È la solita storia. Un paese che viaggia a due velocità. Da una parte la Svizzera interna che vola e produce utili, dall’altra un Ticino che va a rilento e fatica a mantenere i ritmi dell’economia nazionale, anche in un settore all’avanguardia come quello del legno che genera 7 miliardi di franchi l’anno. Tutto ciò è emerso oggi durante il Simposio organizzato da Holzbau Svizzera, l’associazione di categoria, al Centro Esposizioni di Lugano, e al quale hanno partecipato diverse personalità della politica nazionale e internazionale.
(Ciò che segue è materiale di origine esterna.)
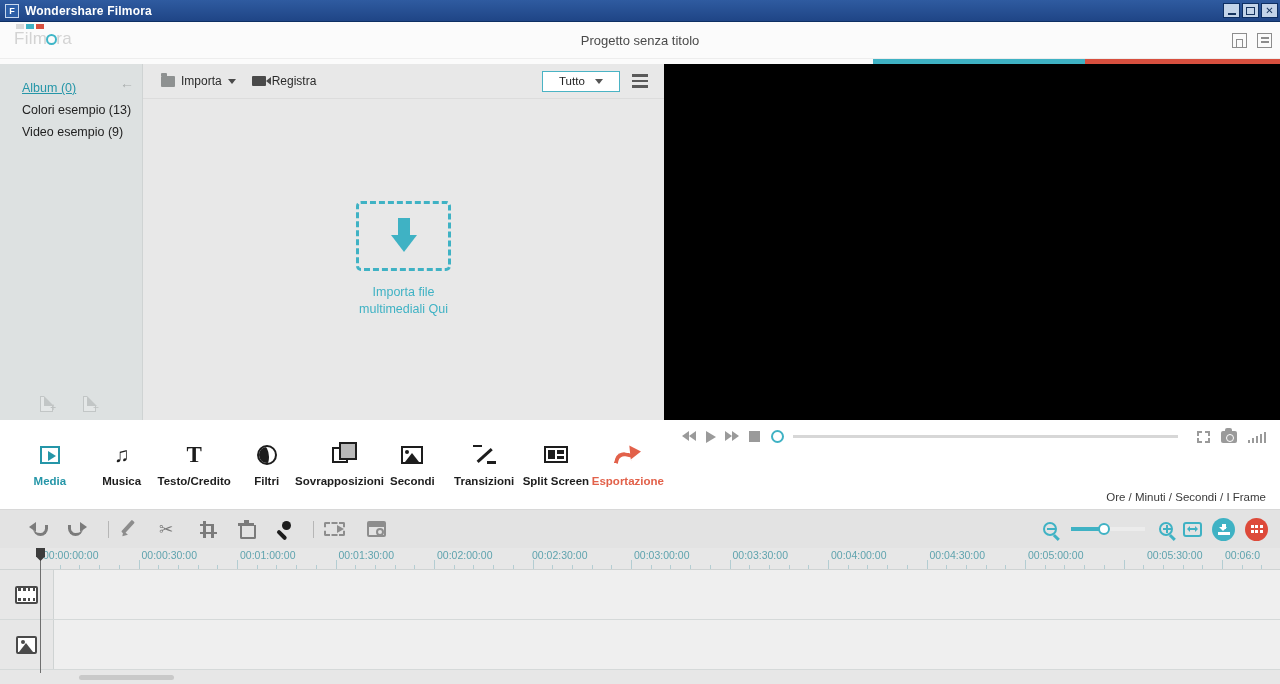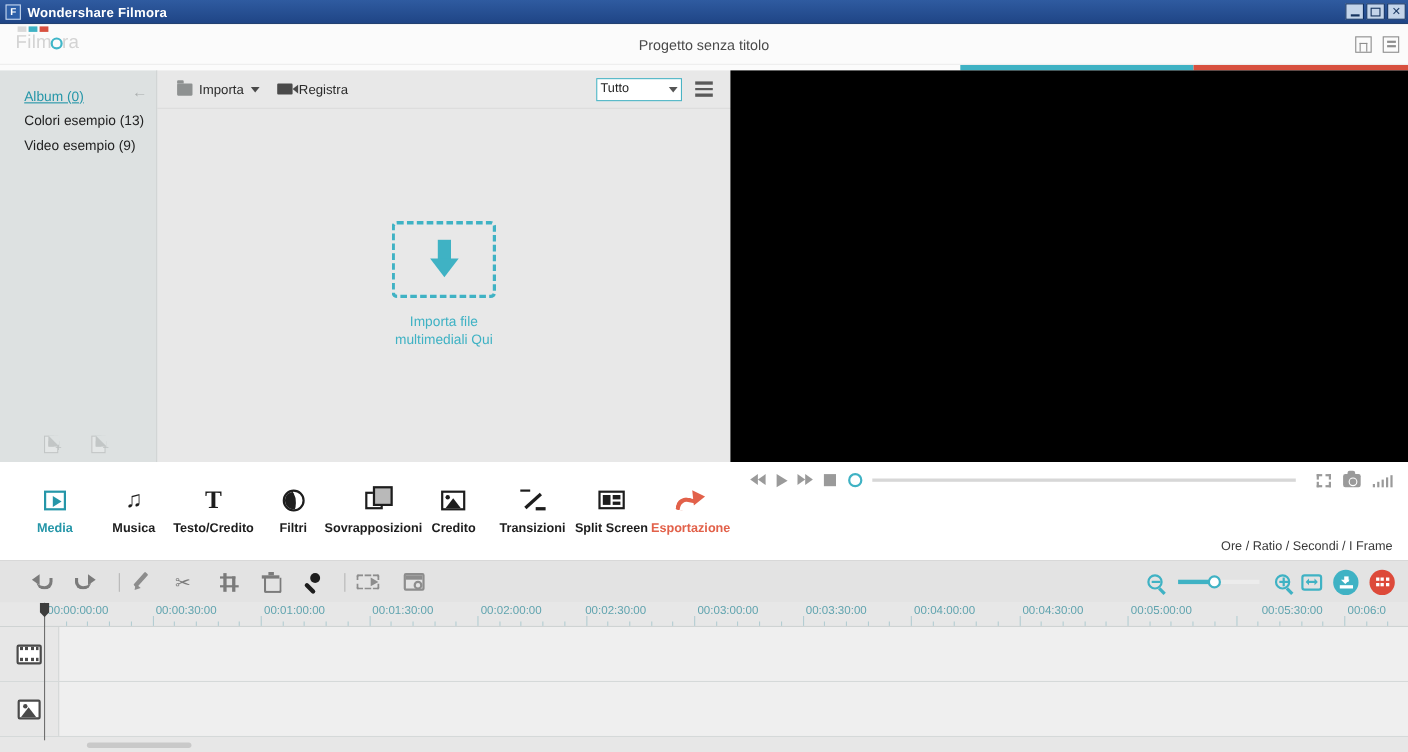--- a/index.html
+++ b/index.html
@@ -103,21 +103,21 @@
   }
   .cam-ico { width: 14px; height: 10px; background: #4a4a4a; border-radius: 1px; position: relative; }
   .cam-ico::after {
     content:""; position:absolute; right:-5px; top:1px;
     border-top: 4px solid transparent; border-bottom: 4px solid transparent; border-right: 5px solid #4a4a4a;
   }
   .caret { width: 0; height: 0; border-left: 4px solid transparent; border-right: 4px solid transparent; border-top: 5px solid #4a4a4a; }
   .lib-bar-right { margin-left: auto; display: flex; align-items: center; gap: 12px; }
   .sel-box {
     width: 78px; height: 21px; border: 1px solid #4ab3c4; background: #fff;
-    display: flex; align-items: center; padding: 0 3px; font-size: 11.5px; color: #222;
+    display: flex; align-items: center; padding: 0 16px; font-size: 11.5px; color: #222;
   }
   .sel-box .caret { margin-left: auto; border-top-color: #555; }
   .hamb { display: flex; flex-direction: column; gap: 3px; }
   .hamb i { display: block; width: 16px; height: 2.5px; background: #5a5a5a; }
 
   .drop-wrap { flex: 1; display: flex; align-items: center; justify-content: center; flex-direction: column; }
   .drop-box {
     width: 95px; height: 70px; border: 3px dashed #3fb2c4; border-radius: 5px;
     display: flex; align-items: center; justify-content: center;
   }
@@ -515,21 +515,21 @@
       <div class="cat">
         <span class="ic">
             <span class="over-ic"></span>
           </span>
         <span>Sovrapposizioni</span>
       </div>
       <div class="cat">
         <span class="ic">
             <span class="elem-ic"></span>
           </span>
-        <span>Credito</span>
+        <span>Secondi</span>
       </div>
       <div class="cat">
         <span class="ic">
             <span class="trans-ic">
               <i></i>
             </span>
           </span>
         <span>Transizioni</span>
       </div>
       <div class="cat">
@@ -581,21 +581,21 @@
           <span class="vol-ico">
             <i style="height:3px"></i>
               <i style="height:5px"></i>
               <i style="height:7px"></i>
               <i style="height:9px"></i>
               <i style="height:11px"></i>
           </span>
         </span>
       </div>
       <div class="tc-wrap">
-        <div class="tc-sub">Ore / Ratio / Secondi / I Frame</div>
+        <div class="tc-sub">Ore / Minuti / Secondi / I Frame</div>
       </div>
     </div>
   </div>
 
   <div class="tl-bar">
     <span class="tb">
         <span class="undo"></span>
       </span>
     <span class="tb">
         <span class="redo"></span>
“E’ un settore che in Svizzera sta bene – ha detto il consigliere agli stati Filippo Lombardi (PPD) – Con il Ticino che però non riesce a stare al passo con gli altri. Ed è proprio per stimolare i nostri imprenditori che oggi siamo qui a Lugano".
Un concetto che ha ribadito il presidente centrale dell’associazione Hans Rupli, secondo il quale “si deve sfruttare al meglio le risorse locali. In Svizzera si usa anche legno proveniente dall’estero. Tutti noi dobbiamo sforzarci per stimolare quelle regioni meno produttive, affinchè possano migliorare dal punto di vista qualitativo e quantitativo”.
Un grido d’allarme l’ha lanciato anche un imprenditore del ramo, Lino Somazzi: “Ritengo che il settore funzioni, però il materiale che abbiamo qui in Ticino proviene dall’estero e dalla Svizzera interna. Inoltre la lavorazione è assai diminuita”.